As they turned aside to sit on a park bench, Hanna briefly explained what she meant. Covenanters were a religious group whose devotional practices centered around a series of covenants, or oaths, made with God, and in some cases, with others. Putting it in terms Jeremy would understand, they were a modern form of Puritanism.
Hanna didn't explain the details, but both Hanna and MacKenzie were sworn to keep confidences sacred at all costs. It had something to do with the initiation rites they started back during the riots. The survival of the fledgling Covenanter movement depended on secrecy.
Jeremy didn't understand it all, but he got the idea that they would rather die than reveal something they ha
d promised to keep secret, and they both promised to keep his story to themselves.
Religion didn't have much of a hold on Jeremy, and he was not a little disappointed that Hanna had caught it -- he was sure it would put a damper on future dates -- but a sacred promise of silence sounded just perfect for his present situation. He told them everything.
* * *
They were still on the park bench well after dark. It was a warm, late-Spring night, and it would have been much more enjoyable if they didn't have such serious things to discuss. Jeremy finished his story about his experiences with the images, and Hanna and MacKenzie were still trying to take it all in. Hanna was the first to speak.
"It seems to be more than a coincidence that Dr. Berry had you under surveillance, and then there was one of those things at the public terminal, watching you."
MacKenzie nodded. "Yeah, that seemed just a little too coincidental to me, too. And you said that she went off suddenly after your meeting tonight?"
"She said she received an emergency call. She is a doctor, after all."
Hanna and MacKenzie were silent for another minute, thinking things over, but then Jeremy got a message through his implant.
From Dr. Berry. I need to see you right away.
Another coincidence? he wondered. This was getting uncanny.
To Dr. Berry. I'm a little busy right now. I'll make an appointment with your office. He didn't know what else to say.

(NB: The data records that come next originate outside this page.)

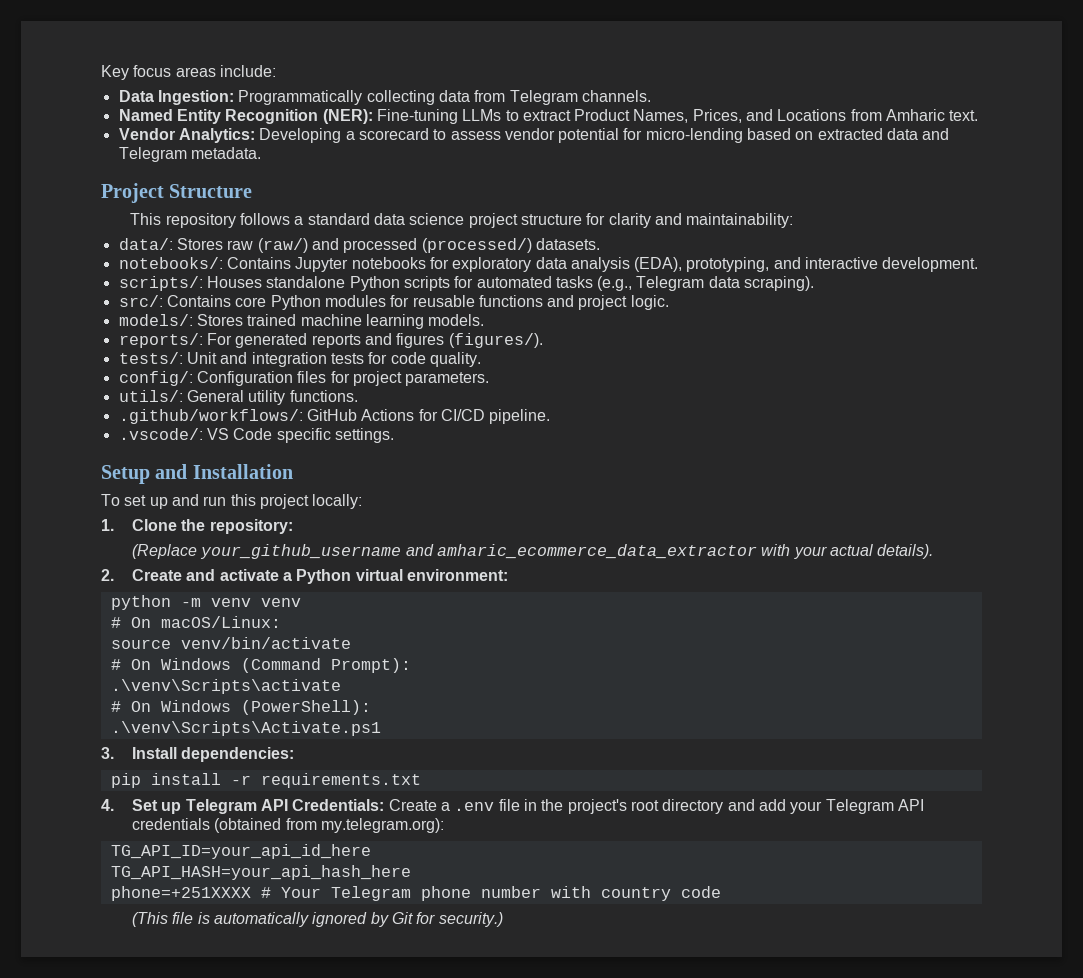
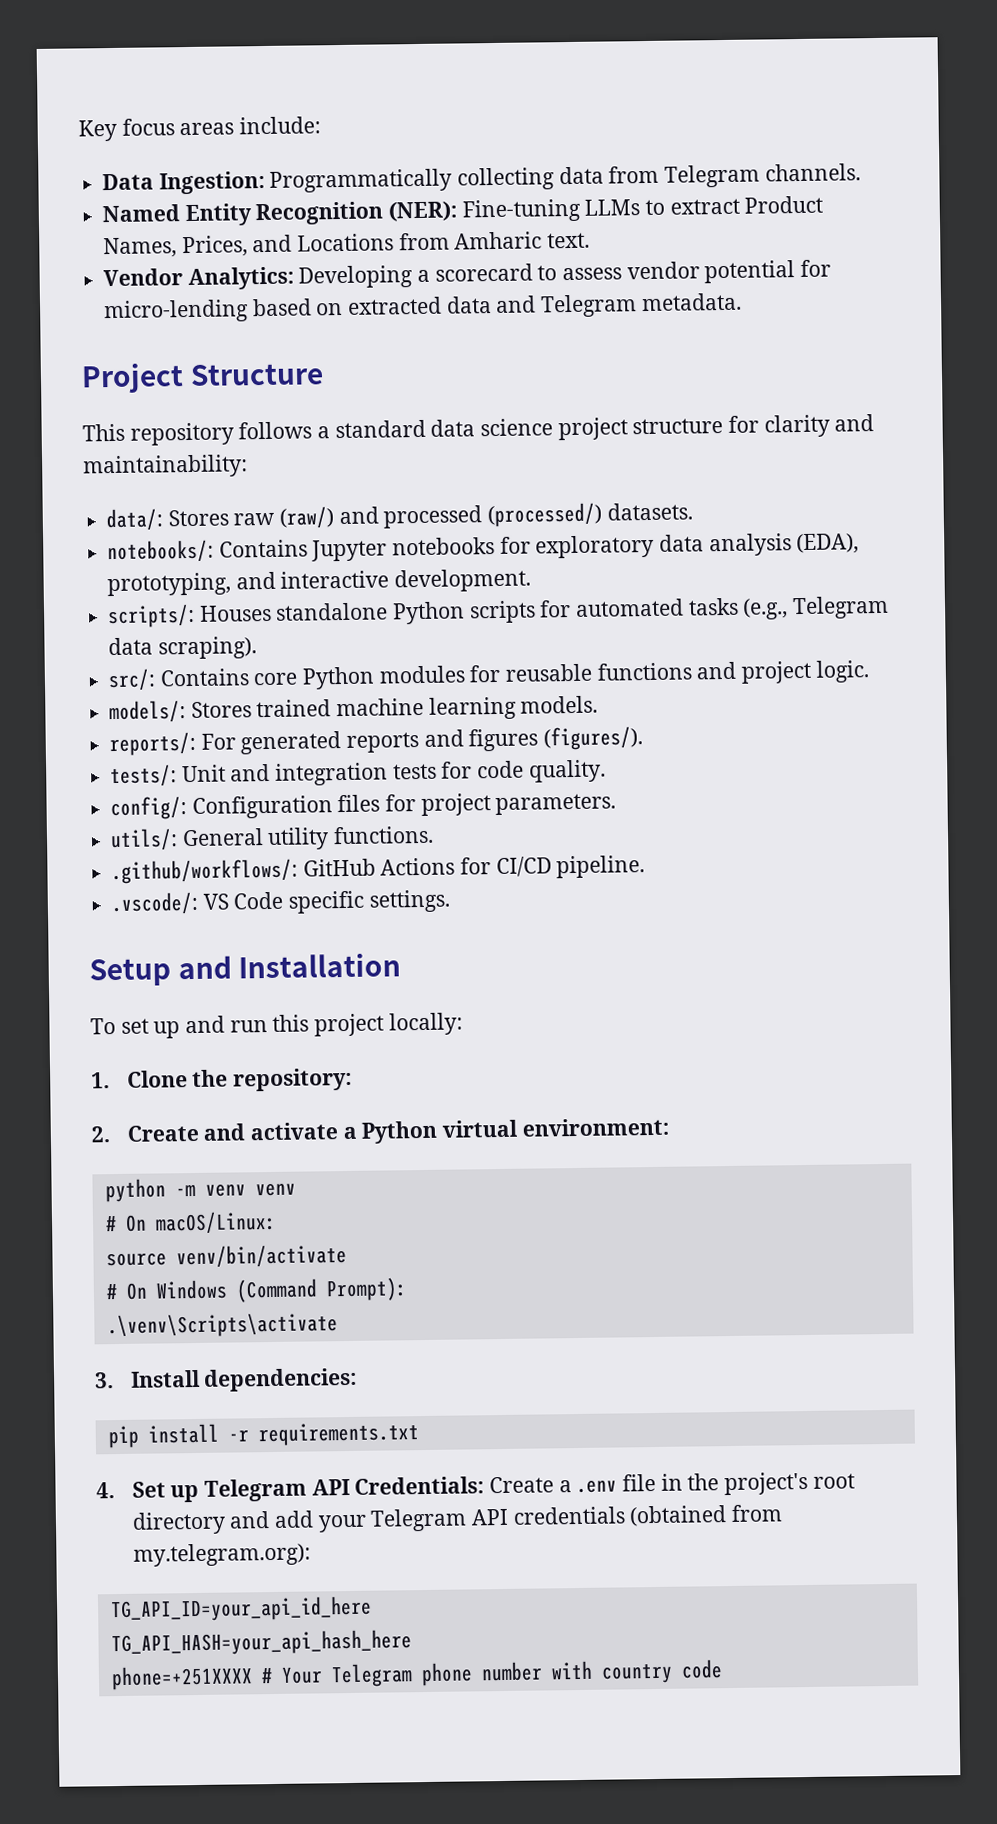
- (Replace your_github_username and amharic_ecommerce_data_extractor with your actual details).
- # On Windows (PowerShell):
- .\venv\Scripts\Activate.ps1
- (This file is automatically ignored by Git for security.)

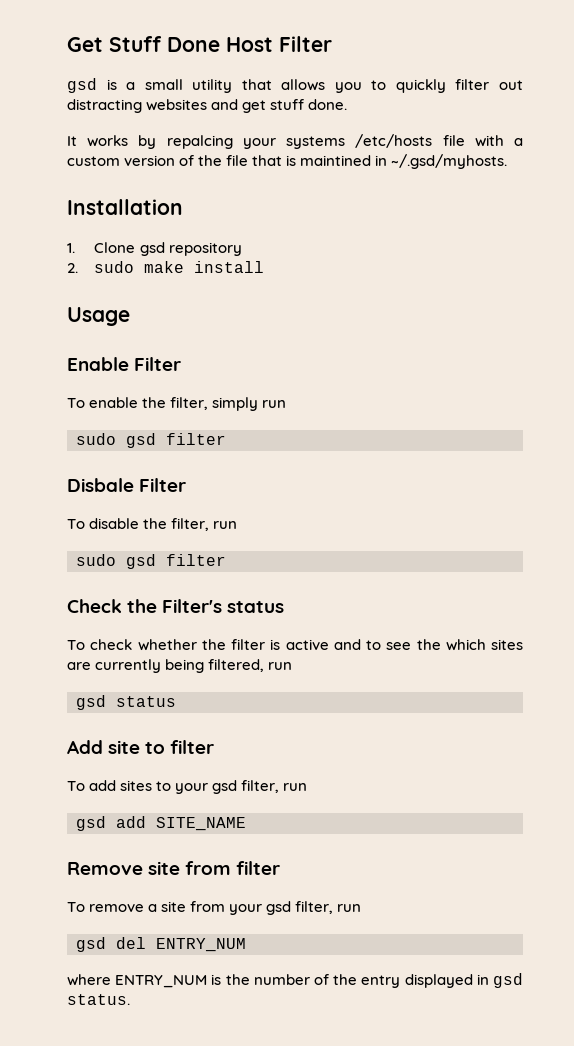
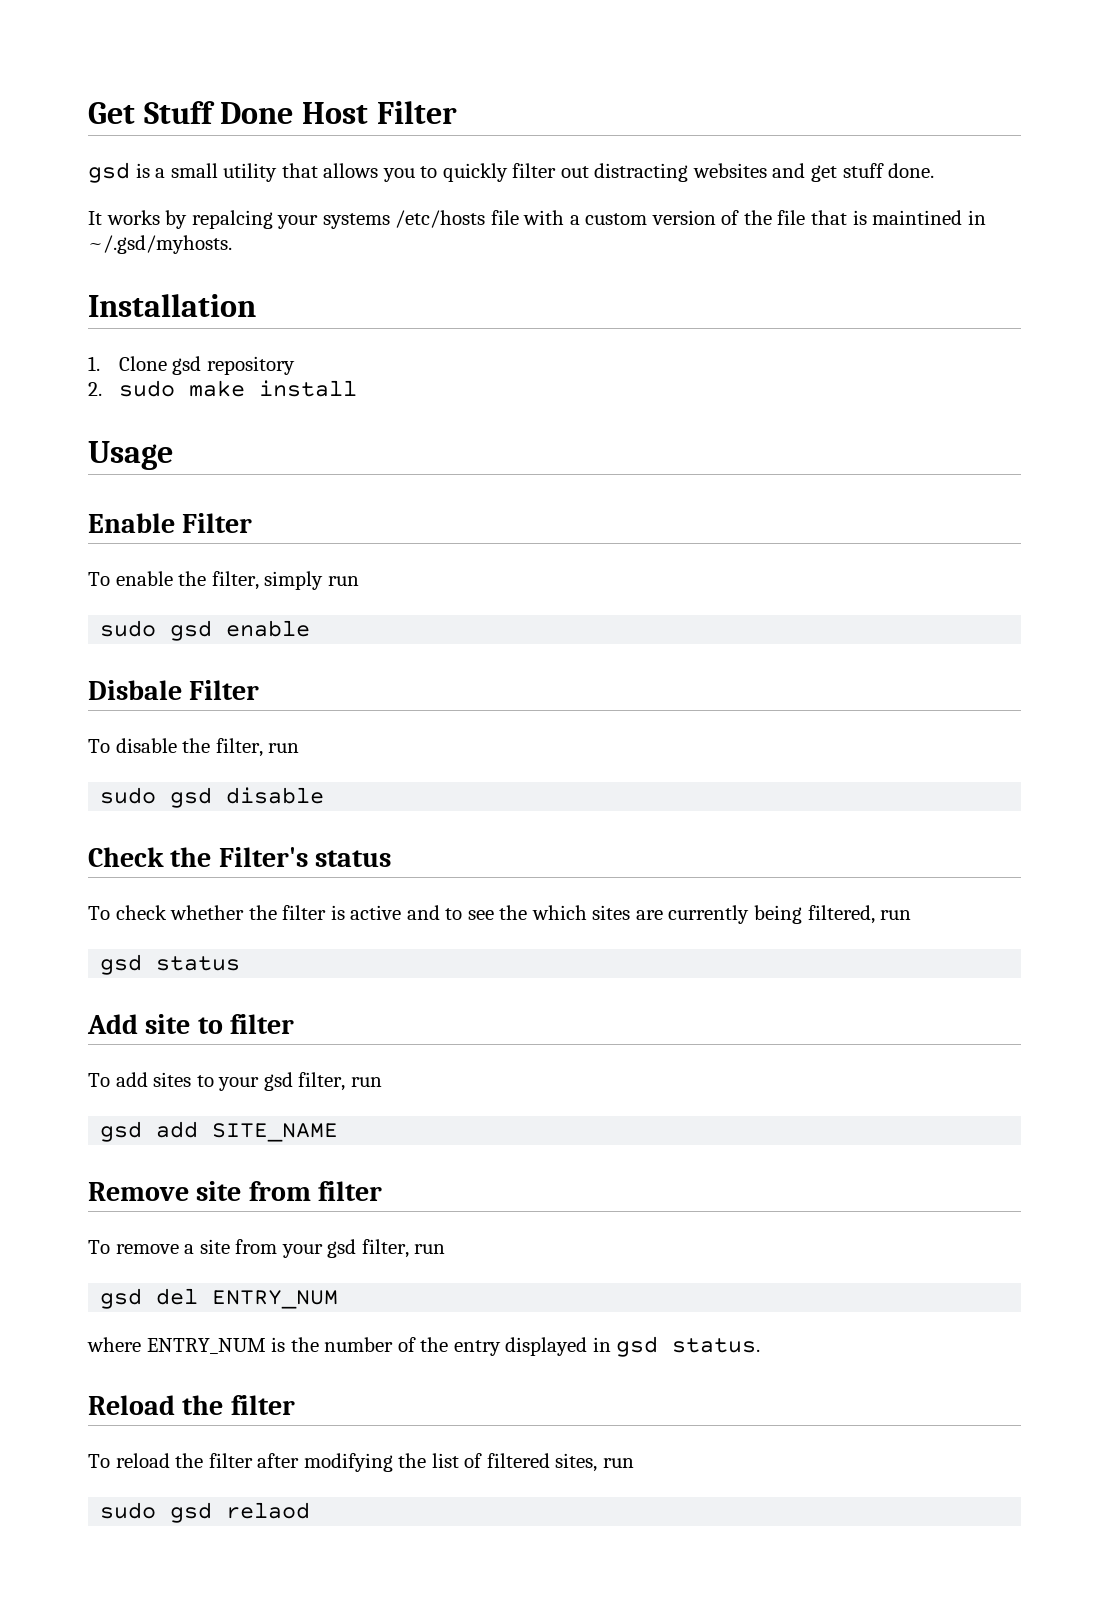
  To enable the filter, simply run
- sudo gsd filter
+ sudo gsd enable
  To disable the filter, run
- sudo gsd filter
+ sudo gsd disable
+ Reload the filter
+ To reload the filter after modifying the list of filtered sites, run
+ sudo gsd relaod

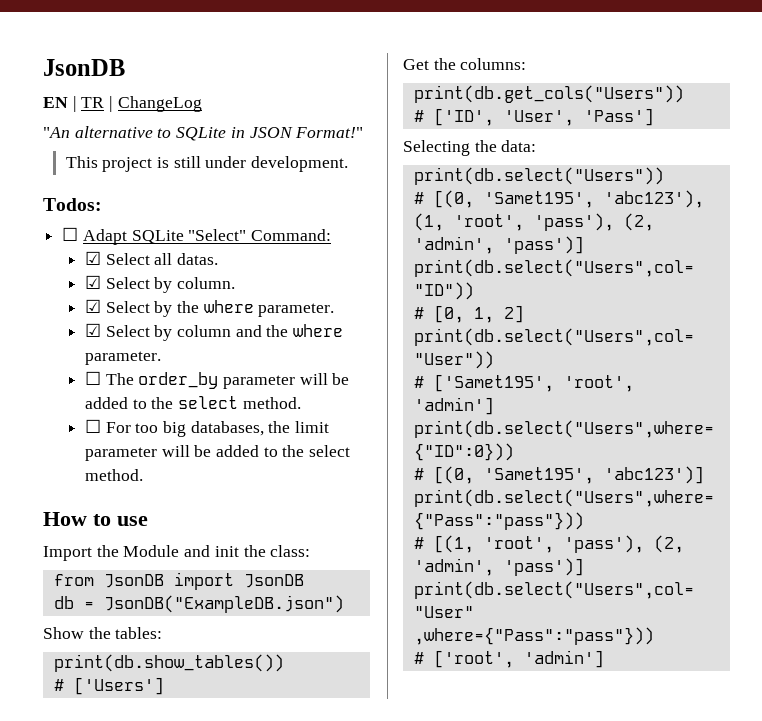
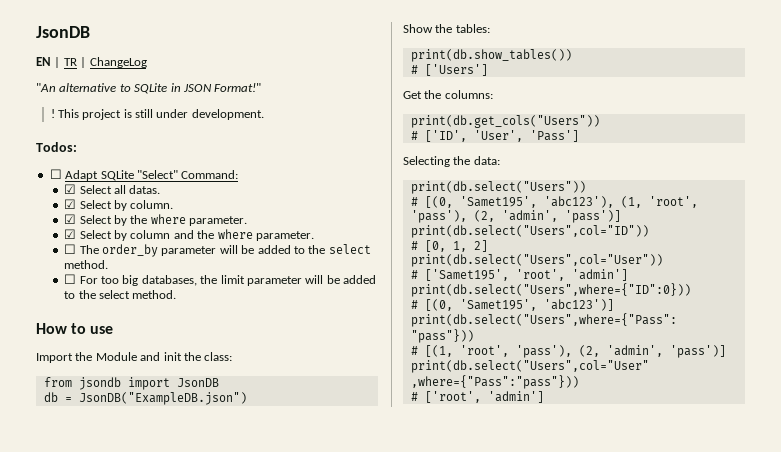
+ !
- from JsonDB import JsonDB
+ from jsondb import JsonDB

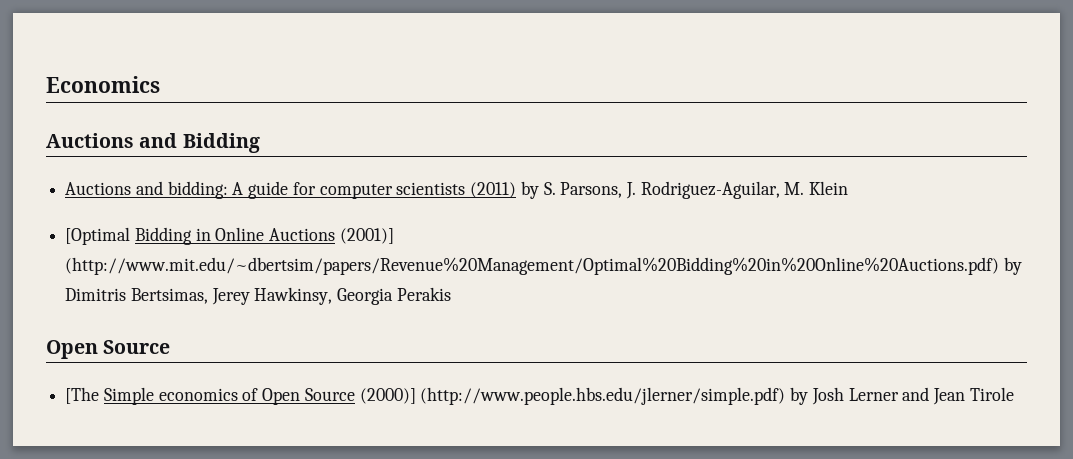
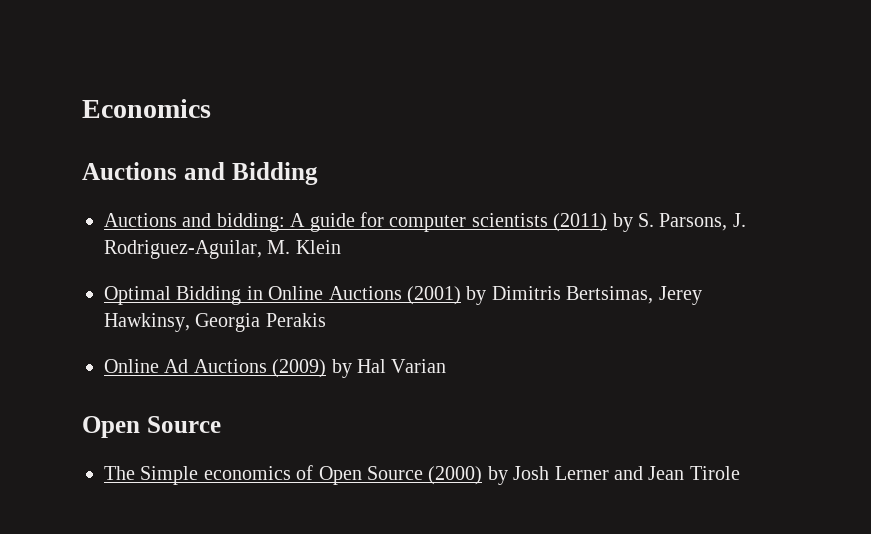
- [Optimal Bidding in Online Auctions (2001)] (http://www.mit.edu/~dbertsim/papers/Revenue%20Management/Optimal%20Bidding%20in%20Online%20Auctions.pdf) by Dimitris Bertsimas, Jerey Hawkinsy, Georgia Perakis
+ Optimal Bidding in Online Auctions (2001) by Dimitris Bertsimas, Jerey Hawkinsy, Georgia Perakis
+ Online Ad Auctions (2009) by Hal Varian
- [The Simple economics of Open Source (2000)] (http://www.people.hbs.edu/jlerner/simple.pdf) by Josh Lerner and Jean Tirole
+ The Simple economics of Open Source (2000) by Josh Lerner and Jean Tirole

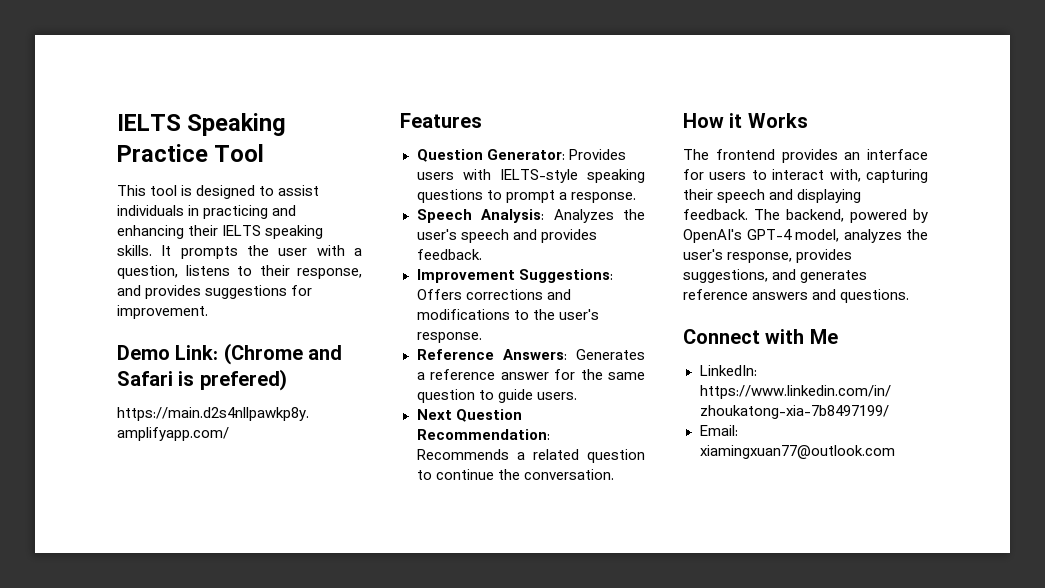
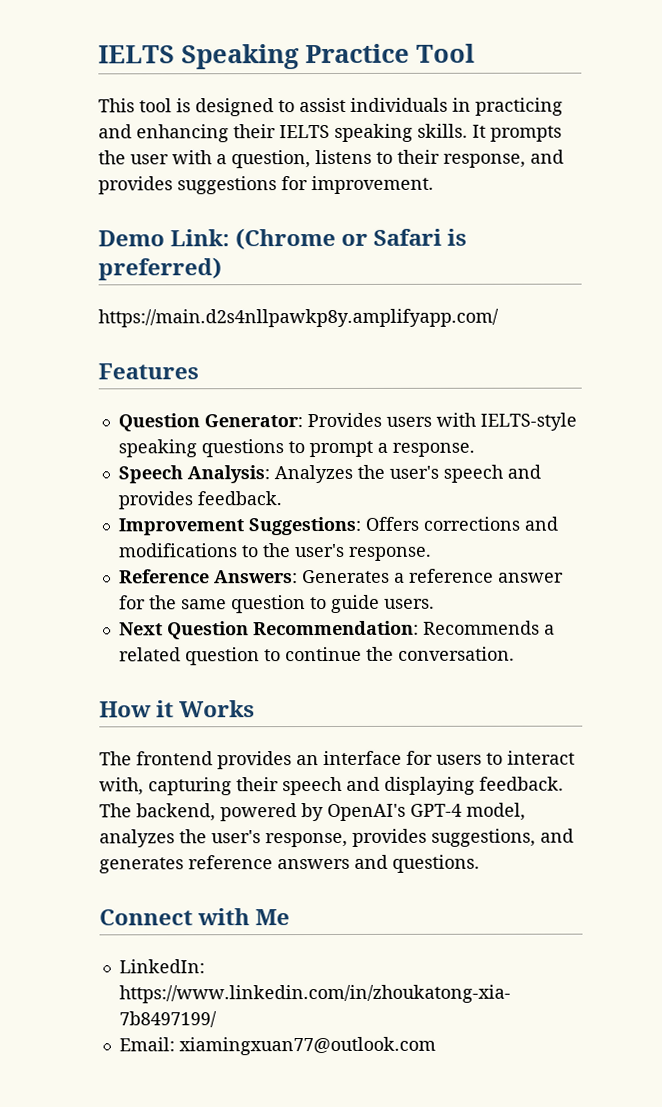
- Demo Link: (Chrome and Safari is prefered)
+ Demo Link: (Chrome or Safari is preferred)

From Dr. Berry. This is urgent. I've just received a new batch of analysis of the data from your implant. I need to see you right away.
Hanna and MacKenzie realized something was going on and they looked at him, curious. "Are you seeing something?" Hanna asked. Jeremy ignored her and began searching around for something on the ground. They looked at him like he had gone mad. He grabbed a stick and started writing in the dirt.
"It's Dr. Berry," he wrote, and then realized how silly he was being. "Why am I doing this? She can't hear what I'm saying."